Por que o Atlético considera a venda agora?
Almada chegou ao Atleti por pouco mais de € 20 milhões e, embora tenha recebido oportunidades sob o comando de Diego Simeone, não se consolidou como peça-chave do sistema rojiblanco. A diretoria vê na oferta saudita uma oportunidade de:
- Recuperar o investimento inicial com margem de lucro.
- Abrir espaço na folha salarial para reforços em setores considerados mais carentes.
- Liberar uma vaga de estrangeiro (extra-comunitário), sempre valiosa em La Liga.
Do ponto de vista esportivo, o meio-campo colchonero já conta com nomes consolidados – como Koke, De Paul e Barrios – o que limita a minutagem do argentino em 2026/27.
O poder de atração da Saudi Pro League
Desde 2023, a liga saudita tem injetado capital pesado para atrair talentos em idade competitiva. Além de salários elevados, o Al Ahli costuma oferecer bônus por desempenho e contratos de curta/média duração (2 a 3 anos), facilitando um eventual retorno do jogador à Europa. Para o clube de Jidá, Almada agregaria:
- Versatilidade para atuar como enganche ou meia pelos lados.
- Status de campeão mundial em potencial – caso se destaque na Copa.
- Perfil de marketing alinhado ao projeto de expansão global do campeonato.
Raio-X de Thiago Almada
- Idade: 25 anos (nascido em 26/04/2001).

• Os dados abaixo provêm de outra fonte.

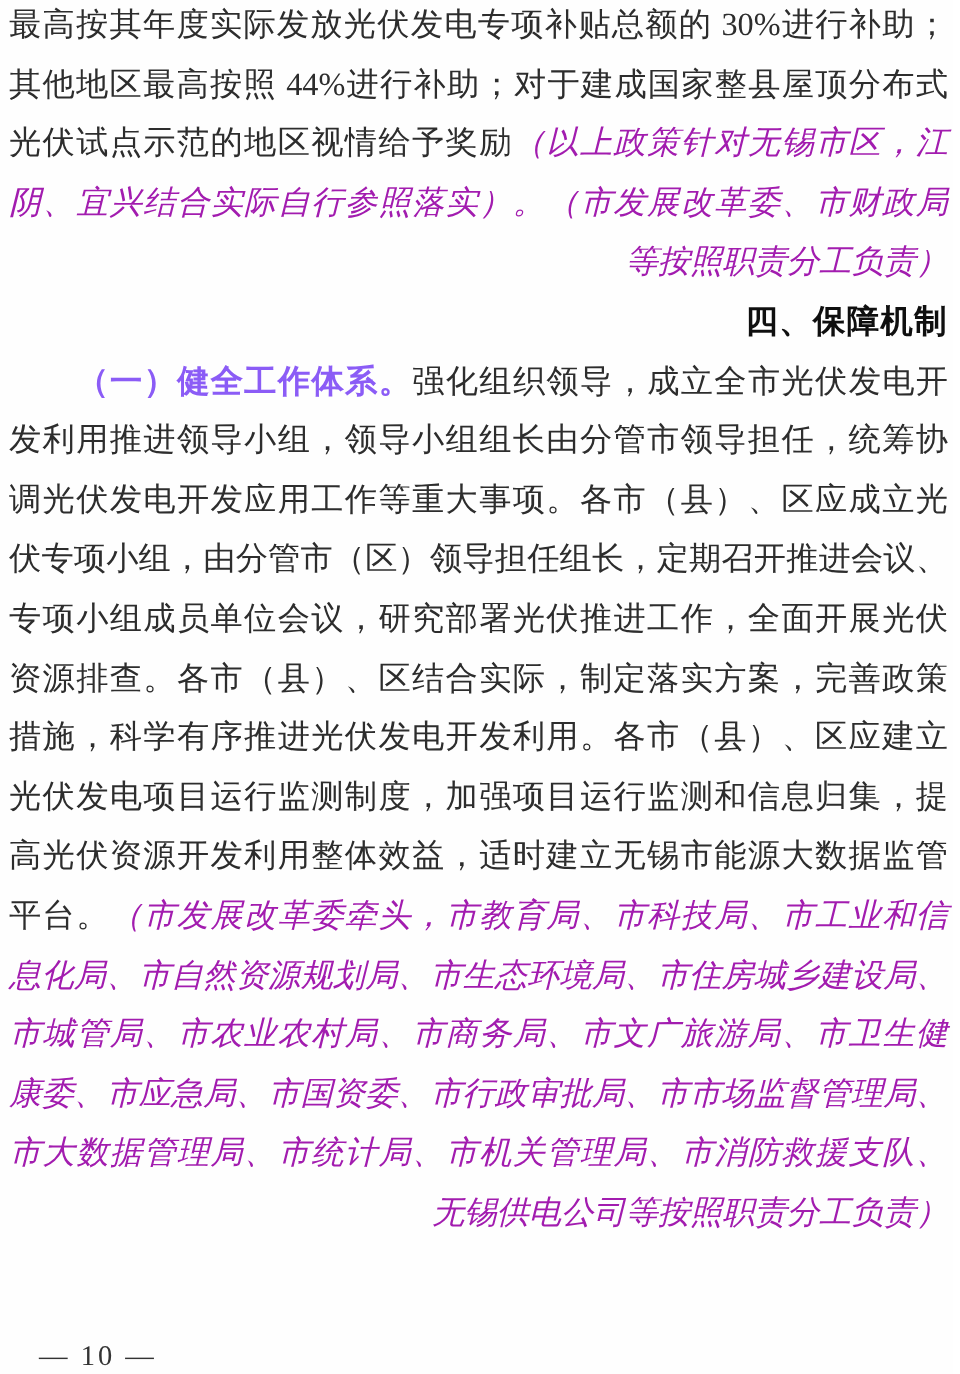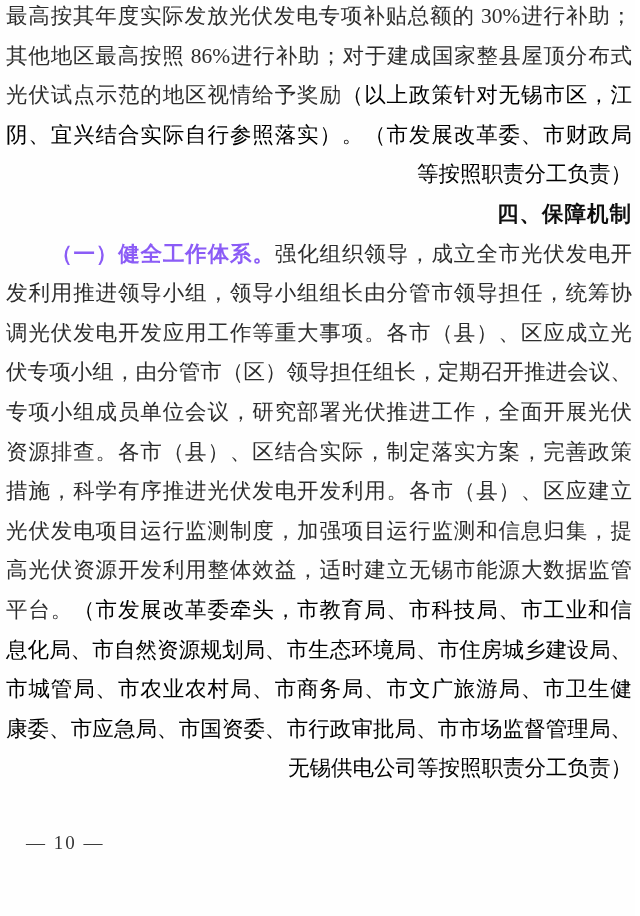--- a/index.html
+++ b/index.html
@@ -36,59 +36,61 @@
     text-justify: inter-character;
   }
   .line.indent {
     padding-left: 45px;
   }
   .seg-bold {
     font-weight: 700;
     color: #8b5cf6;
   }
   .seg-kai {
-    color: #000000;
+    font-style: italic;
+    color: #a21caf;
   }
   .line.heading {
     font-family: "Liberation Sans", "DejaVu Sans", sans-serif;
     letter-spacing: 1px;
   }
   .line.heading .seg-bold {
     color: #0f0f0f;
   }
   .page-number {
     position: absolute;
     left: 26px;
-    top: 832px;
+    top: 894px;
     font-size: 19px;
     letter-spacing: 2px;
     color: #333333;
     font-family: "Liberation Serif", "DejaVu Serif", serif;
   }
 </style>
 </head>
 <body>
 
 <div class="page">
   <div class="doc-body">
       <div class="line justify"><span class="">最高按其年度实际发放光伏发电专项补贴总额的 30%进行补助；</span></div>
-      <div class="line justify"><span class="">其他地区最高按照 86%进行补助；对于建成国家整县屋顶分布式</span></div>
+      <div class="line justify"><span class="">其他地区最高按照 44%进行补助；对于建成国家整县屋顶分布式</span></div>
       <div class="line justify"><span class="">光伏试点示范的地区视情给予奖励</span><span class="seg-kai">（以上政策针对无锡市区，江</span></div>
       <div class="line justify"><span class="seg-kai">阴、宜兴结合实际自行参照落实）。（市发展改革委、市财政局</span></div>
       <div class="line"><span class="seg-kai">等按照职责分工负责）</span></div>
       <div class="line indent heading"><span class="seg-bold ">四、保障机制</span></div>
       <div class="line indent justify"><span class="seg-bold ">（一）健全工作体系。</span><span class="">强化组织领导，成立全市光伏发电开</span></div>
       <div class="line justify"><span class="">发利用推进领导小组，领导小组组长由分管市领导担任，统筹协</span></div>
       <div class="line justify"><span class="">调光伏发电开发应用工作等重大事项。各市（县）、区应成立光</span></div>
       <div class="line justify"><span class="">伏专项小组，由分管市（区）领导担任组长，定期召开推进会议、</span></div>
       <div class="line justify"><span class="">专项小组成员单位会议，研究部署光伏推进工作，全面开展光伏</span></div>
       <div class="line justify"><span class="">资源排查。各市（县）、区结合实际，制定落实方案，完善政策</span></div>
       <div class="line justify"><span class="">措施，科学有序推进光伏发电开发利用。各市（县）、区应建立</span></div>
       <div class="line justify"><span class="">光伏发电项目运行监测制度，加强项目运行监测和信息归集，提</span></div>
       <div class="line justify"><span class="">高光伏资源开发利用整体效益，适时建立无锡市能源大数据监管</span></div>
       <div class="line justify"><span class="">平台。</span><span class="seg-kai">（市发展改革委牵头，市教育局、市科技局、市工业和信</span></div>
       <div class="line justify"><span class="seg-kai">息化局、市自然资源规划局、市生态环境局、市住房城乡建设局、</span></div>
       <div class="line justify"><span class="seg-kai">市城管局、市农业农村局、市商务局、市文广旅游局、市卫生健</span></div>
       <div class="line justify"><span class="seg-kai">康委、市应急局、市国资委、市行政审批局、市市场监督管理局、</span></div>
+      <div class="line justify"><span class="seg-kai">市大数据管理局、市统计局、市机关管理局、市消防救援支队、</span></div>
       <div class="line"><span class="seg-kai">无锡供电公司等按照职责分工负责）</span></div>
     </div>
   <div class="page-number">— 10 —</div>
 </div>
 
 </body></html>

- Posição: meia-atacante/armador.
- Clubes anteriores: Velez Sarsfield (base), destaque no Botafogo antes de migrar para a Europa, e Atlético de Madrid desde 2024.

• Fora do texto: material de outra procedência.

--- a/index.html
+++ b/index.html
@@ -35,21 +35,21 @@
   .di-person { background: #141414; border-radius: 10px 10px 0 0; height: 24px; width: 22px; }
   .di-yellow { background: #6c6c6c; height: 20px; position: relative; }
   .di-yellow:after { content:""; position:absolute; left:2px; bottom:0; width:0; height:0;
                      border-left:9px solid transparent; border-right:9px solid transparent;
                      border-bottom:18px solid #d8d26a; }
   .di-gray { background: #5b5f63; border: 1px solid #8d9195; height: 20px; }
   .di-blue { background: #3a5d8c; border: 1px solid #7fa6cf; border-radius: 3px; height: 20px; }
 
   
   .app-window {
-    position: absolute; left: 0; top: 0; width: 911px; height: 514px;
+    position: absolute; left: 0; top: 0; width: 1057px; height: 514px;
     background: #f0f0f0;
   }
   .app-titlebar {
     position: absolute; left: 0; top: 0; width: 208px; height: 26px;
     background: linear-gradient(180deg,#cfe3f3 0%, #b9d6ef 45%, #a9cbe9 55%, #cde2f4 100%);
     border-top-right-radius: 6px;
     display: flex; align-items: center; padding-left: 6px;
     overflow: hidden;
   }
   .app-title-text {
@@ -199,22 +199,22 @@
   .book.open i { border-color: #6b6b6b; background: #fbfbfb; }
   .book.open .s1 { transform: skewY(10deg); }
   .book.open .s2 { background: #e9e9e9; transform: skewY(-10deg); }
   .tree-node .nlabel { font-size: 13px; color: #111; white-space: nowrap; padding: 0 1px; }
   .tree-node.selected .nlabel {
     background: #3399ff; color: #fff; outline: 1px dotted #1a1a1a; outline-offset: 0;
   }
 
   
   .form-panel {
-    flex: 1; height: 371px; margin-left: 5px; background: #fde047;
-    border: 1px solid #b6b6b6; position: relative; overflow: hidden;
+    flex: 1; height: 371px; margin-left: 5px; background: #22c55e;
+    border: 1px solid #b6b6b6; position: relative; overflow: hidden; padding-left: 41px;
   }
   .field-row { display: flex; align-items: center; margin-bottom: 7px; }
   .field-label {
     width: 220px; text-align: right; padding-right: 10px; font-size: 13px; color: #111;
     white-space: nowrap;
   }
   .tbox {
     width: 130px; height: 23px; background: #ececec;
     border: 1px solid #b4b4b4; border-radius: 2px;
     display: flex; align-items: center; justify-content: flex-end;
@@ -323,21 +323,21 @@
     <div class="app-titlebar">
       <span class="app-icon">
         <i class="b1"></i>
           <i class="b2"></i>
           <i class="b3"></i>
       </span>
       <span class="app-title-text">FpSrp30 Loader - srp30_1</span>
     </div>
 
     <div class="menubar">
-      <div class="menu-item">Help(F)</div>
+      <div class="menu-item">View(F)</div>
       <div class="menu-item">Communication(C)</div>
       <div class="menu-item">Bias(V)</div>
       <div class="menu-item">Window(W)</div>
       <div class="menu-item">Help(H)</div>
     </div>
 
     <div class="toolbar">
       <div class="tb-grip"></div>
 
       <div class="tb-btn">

- Principais conquistas coletivas: Copa do Rei 2025 pelo Atleti; convocações frequentes para a seleção argentina.
- Copa do Mundo 2026: titular na estreia contra a Argélia, atuando ao lado de MacAllister, De Paul e Enzo Fernández.
O que pode mudar após a Copa do Mundo
Almada optou por adiar qualquer decisão até o fim do Mundial. O raciocínio do estafe é simples:
Imagem: IMAGO
- Valorização em caso de boa campanha: minutos de qualidade pela seleção podem elevar o preço e atrair clubes de maior expressão nas cinco grandes ligas.

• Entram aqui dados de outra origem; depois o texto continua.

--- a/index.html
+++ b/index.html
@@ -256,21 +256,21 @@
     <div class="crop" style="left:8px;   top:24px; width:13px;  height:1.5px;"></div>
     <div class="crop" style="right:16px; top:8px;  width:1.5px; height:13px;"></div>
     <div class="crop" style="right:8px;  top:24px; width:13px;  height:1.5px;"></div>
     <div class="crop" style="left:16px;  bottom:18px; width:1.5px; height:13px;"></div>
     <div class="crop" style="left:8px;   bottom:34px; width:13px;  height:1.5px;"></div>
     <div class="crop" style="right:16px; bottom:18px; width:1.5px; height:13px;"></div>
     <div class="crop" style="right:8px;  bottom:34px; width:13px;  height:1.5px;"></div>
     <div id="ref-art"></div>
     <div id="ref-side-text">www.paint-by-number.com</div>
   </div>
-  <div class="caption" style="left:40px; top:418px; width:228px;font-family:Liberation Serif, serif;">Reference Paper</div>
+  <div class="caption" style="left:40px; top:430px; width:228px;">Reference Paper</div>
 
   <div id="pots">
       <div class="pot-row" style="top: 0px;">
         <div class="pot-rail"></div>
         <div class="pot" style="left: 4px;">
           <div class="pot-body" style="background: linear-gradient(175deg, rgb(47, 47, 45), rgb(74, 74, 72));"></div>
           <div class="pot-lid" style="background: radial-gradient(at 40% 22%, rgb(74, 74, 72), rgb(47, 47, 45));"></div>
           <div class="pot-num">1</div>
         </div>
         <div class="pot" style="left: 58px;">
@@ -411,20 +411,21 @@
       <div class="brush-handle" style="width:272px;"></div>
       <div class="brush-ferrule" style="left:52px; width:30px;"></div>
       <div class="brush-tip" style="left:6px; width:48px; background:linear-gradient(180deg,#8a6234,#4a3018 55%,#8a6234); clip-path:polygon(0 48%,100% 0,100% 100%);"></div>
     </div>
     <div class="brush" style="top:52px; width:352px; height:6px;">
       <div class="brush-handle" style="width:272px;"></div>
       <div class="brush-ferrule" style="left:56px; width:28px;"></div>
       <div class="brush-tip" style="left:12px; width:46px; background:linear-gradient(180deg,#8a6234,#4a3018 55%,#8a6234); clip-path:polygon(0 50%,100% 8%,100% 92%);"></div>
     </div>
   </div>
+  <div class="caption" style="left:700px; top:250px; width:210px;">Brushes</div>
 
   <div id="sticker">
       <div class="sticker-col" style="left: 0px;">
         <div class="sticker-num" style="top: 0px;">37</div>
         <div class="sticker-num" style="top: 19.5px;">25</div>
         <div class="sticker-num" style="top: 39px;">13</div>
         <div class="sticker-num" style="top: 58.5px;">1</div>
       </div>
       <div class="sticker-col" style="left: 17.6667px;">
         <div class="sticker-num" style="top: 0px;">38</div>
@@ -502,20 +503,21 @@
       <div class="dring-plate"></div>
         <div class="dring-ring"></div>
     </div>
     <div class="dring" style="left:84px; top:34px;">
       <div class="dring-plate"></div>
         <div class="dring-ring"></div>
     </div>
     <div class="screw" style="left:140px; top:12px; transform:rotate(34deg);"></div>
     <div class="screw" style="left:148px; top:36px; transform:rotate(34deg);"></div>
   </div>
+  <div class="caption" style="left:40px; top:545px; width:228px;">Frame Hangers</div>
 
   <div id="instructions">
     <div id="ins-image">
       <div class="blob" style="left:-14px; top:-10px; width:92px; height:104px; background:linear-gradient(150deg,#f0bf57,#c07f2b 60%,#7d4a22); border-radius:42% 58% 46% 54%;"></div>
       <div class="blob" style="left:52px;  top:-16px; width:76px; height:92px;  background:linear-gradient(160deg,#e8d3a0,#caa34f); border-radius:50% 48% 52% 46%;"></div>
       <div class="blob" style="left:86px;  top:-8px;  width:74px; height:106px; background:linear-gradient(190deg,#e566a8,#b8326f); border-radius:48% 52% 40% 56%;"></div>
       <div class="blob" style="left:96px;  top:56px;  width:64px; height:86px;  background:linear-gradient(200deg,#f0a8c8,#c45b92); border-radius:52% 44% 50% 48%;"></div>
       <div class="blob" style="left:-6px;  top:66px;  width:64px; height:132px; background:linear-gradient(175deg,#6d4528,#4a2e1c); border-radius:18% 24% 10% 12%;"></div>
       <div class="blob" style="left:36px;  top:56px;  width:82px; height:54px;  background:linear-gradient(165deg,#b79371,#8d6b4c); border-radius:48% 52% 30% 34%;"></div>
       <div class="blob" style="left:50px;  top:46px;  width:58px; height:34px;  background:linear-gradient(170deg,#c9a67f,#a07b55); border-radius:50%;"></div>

- Análise de projeto esportivo: fatores como liga competitiva, estilo de jogo do técnico e visibilidade internacional pesam mais do que a folha salarial pura.
- Concorrência aberta: além do Al Ahli, há sondagens de times europeus em busca de um “camisa 10” e consultas pontuais de clubes brasileiros e do River Plate.
Impacto potencial para o Atlético de Madrid
Se a venda se concretizar, o Atleti deverá ganhar fôlego financeiro imediato e pode redirecionar recursos para:
- Um volante de contenção – a equipe sofreu com a transição defensiva e terminou o último Espanhol entre as dez piores em gols sofridos em contra-ataques, segundo dados da própria La Liga.
- Renovação contratual de atletas-chave, evitando saídas gratuitas.
- Possíveis reposições de mercado em jogadores mais prontos para o modelo Simeone de intensidade sem bola.
Conclusão prospectiva: o desfecho da novela depende diretamente do desempenho de Thiago Almada na Copa do Mundo. Caso brilhe, o argentino pode atrair propostas superiores e permanecer no futebol europeu; se a performance for discreta, a oferta saudita tende a ser a solução mais vantajosa para todas as partes. De qualquer forma, a situação do meia promete movimentar o noticiário até o fechamento da janela e poderá redesenhar o meio-campo colchonero para a temporada 2026/27.